# Carnauba content of Swissvax Shield



## CraigQQ (Jan 20, 2011)

Does anyone know the carnauba content of shield? every where ive look just says it has ptfe in it, but with mirage and opaque are 40% and around the same price, then im guessing shield will be 40 too?

the reason i ask is the new release of raceglaze 4x4 seems to rival shield. 
48% carnauba and ptfe for only £75...

what makes shield worth more? the name? 

i know the shampoo price is paying for the name for sure! (even verified by a few pros ive spoken to in recent months)


----------



## Razzzle (Jul 3, 2010)

Its the same with a lot of detailing stuff, your paying for the name


----------



## -Raven- (Aug 26, 2010)

Always the name.


----------



## slrestoration (Nov 11, 2009)

Very good question Craig, though i dont know the content of it Shield but it is an excellent wax. I would be interested in looking at the new Raceglaze 4x4 wax though,
Would imagine these 2 & zymol titanium to be pretty much like for like


----------



## CraigQQ (Jan 20, 2011)

thats kind of what i was thinking then, mostly the name. 

would love to know the content of shield but the swissvax site doesnt list it... strange as they list it for the rest... i have a strange feeling they think its too low to let us know and charge £105

havent seen zymol titanium.. whats the price tag? and the content?


----------



## -Raven- (Aug 26, 2010)

The info I got says shield is "aprox 40% by volume".


----------



## slrestoration (Nov 11, 2009)

Taken from the morethanpolish website
"Titanium Glaze is specially developed for use on 4x4s and Trucks. However due to high levels of Carnauba it is highly recommended for vehicles encountering heavy motorway mileage or track days. Titanium Glaze is highly resistant to salt acids, plant sap"
RRP £72, sounds like for like IMO
Shield is easier to use though


----------



## CraigQQ (Jan 20, 2011)

so shield is about 40%. with ptfe for £105 (from uf anyway)

rg 4x4 is 48% carnauba with ptfe for £75... 
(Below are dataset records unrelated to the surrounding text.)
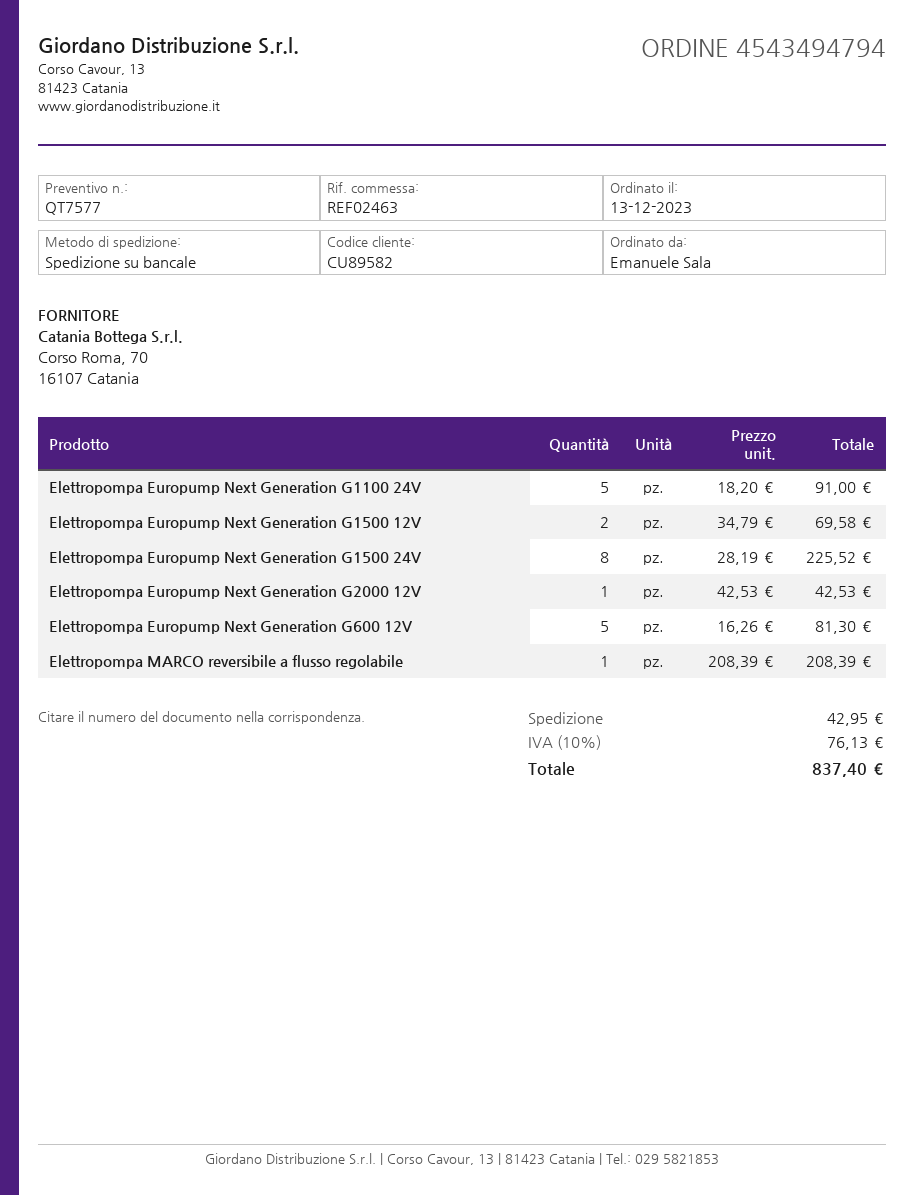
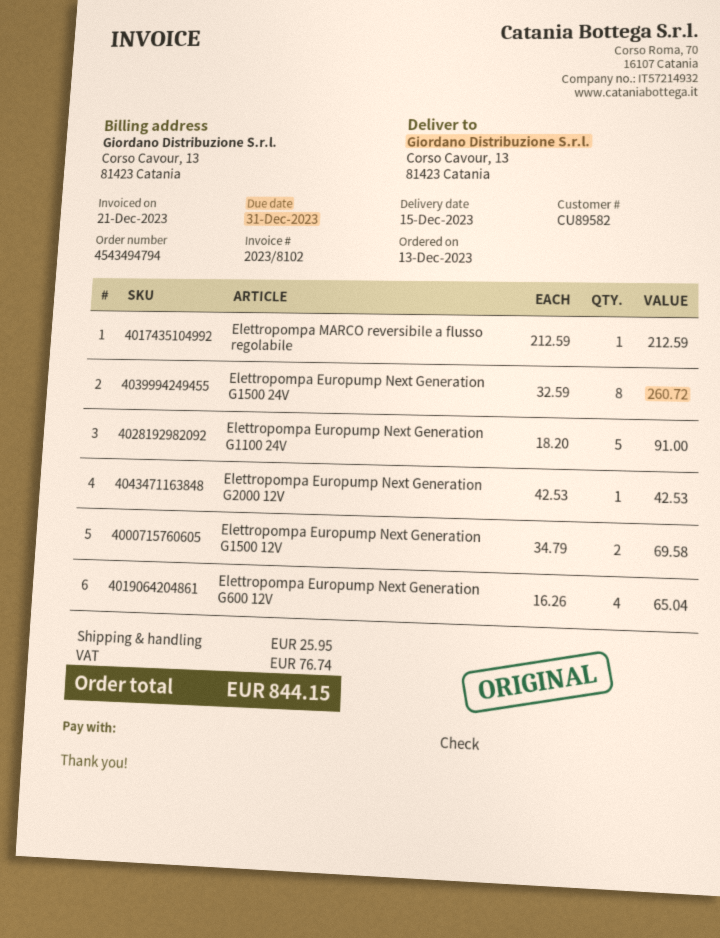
Elettropompa Europump Next Generation G1500 24V: 8 x 28.19 = 225.52 -> 8 x 32.59 = 260.72
Elettropompa Europump Next Generation G600 12V: 5 x 16.26 = 81.30 -> 4 x 16.26 = 65.04
Elettropompa MARCO reversibile a flusso regolabile: 1 x 208.39 = 208.39 -> 1 x 212.59 = 212.59
shipping: 42.95 -> 25.95
tax: 76.13 -> 76.74
total: 837.40 -> 844.15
and titanium is £72 (dunno the % prob similar)


looks like it is just the name to me...

obv would need someone who has tested all three(but rg one just out)

so slrestoration there is a different in ease of use with the shield then?
maybe thats where your extra money is going


----------



## slrestoration (Nov 11, 2009)

I can leave Shield to cure overnight, then buff off without any problem. The titanium you're looking at buffing off within 5-10 mins. This ease of use is worth the extra few quid for me

Nick


----------



## CraigQQ (Jan 20, 2011)

thanks nick

thats the answer i was hoping for, 
i was hoping it wasnt purely for the name, and it sounds like its not, if shield has the added user benefit then its worth more money to some.


----------



## Posambique (Oct 20, 2010)

And let's face it...

48% Carnauba from 200ml is under 100ml carnauba (by volume?)
100ml Carnauba is not worth £75...

I wouldn't be watching at the amount of carnauba in a wax.
It doesn't tell whether the wax is good or not.
The most important thing is whether the wax works or not. :thumb:

No harm knowing how much carnauba there is in Shield though...


----------



## HeavenlyDetail (Sep 22, 2006)

I have to be honest i just dont get wax for SUV,s etc,??
I dont see any properties in Titanium i dont see in other waxes around this cost infact i dont rate titanium one bit. Its the same as Road and Track from Valentines>? Is it supposed to stop tyre rubber damaging the paintwork frm the car infront?
Its a wax and visually is all your gonna get , forget made for snowploughs and rubber dinghys its in a pot and see if you like the visuals and durability and the rest is words on a sticker.
I like Shield , i find it a nice wax and have to be honest i had a long chat with harry at Swissvax before he left and said if you could have 2 waxes free for your own car from your collection he named shield and crystalrock , that says alot from someone selling the products and used to using them all in my opinion.


----------



## CraigQQ (Jan 20, 2011)

was just wondering if it was the same, or price tag was for the name,
nick cleared that up though, as he says shield is much easier to use (which i would say probably deserves the extra cost)


----------



## CleanYourCar (Jan 23, 2006)

I thought PTFE in car wax was just a marketing hook anyway and didn't actually offer any real world improvement.


----------



## -Raven- (Aug 26, 2010)

I have got a ptfe sealant that I got a few years ago, although it looks average, I got well over 6 months protection on my old 4WD. Who knows if it's marketing or not? It seems to work, but was it sealant, or ptfe?


----------



## alxg (May 3, 2009)

CleanYourCar said:


> I thought PTFE in car wax was just a marketing hook anyway and didn't actually offer any real world improvement.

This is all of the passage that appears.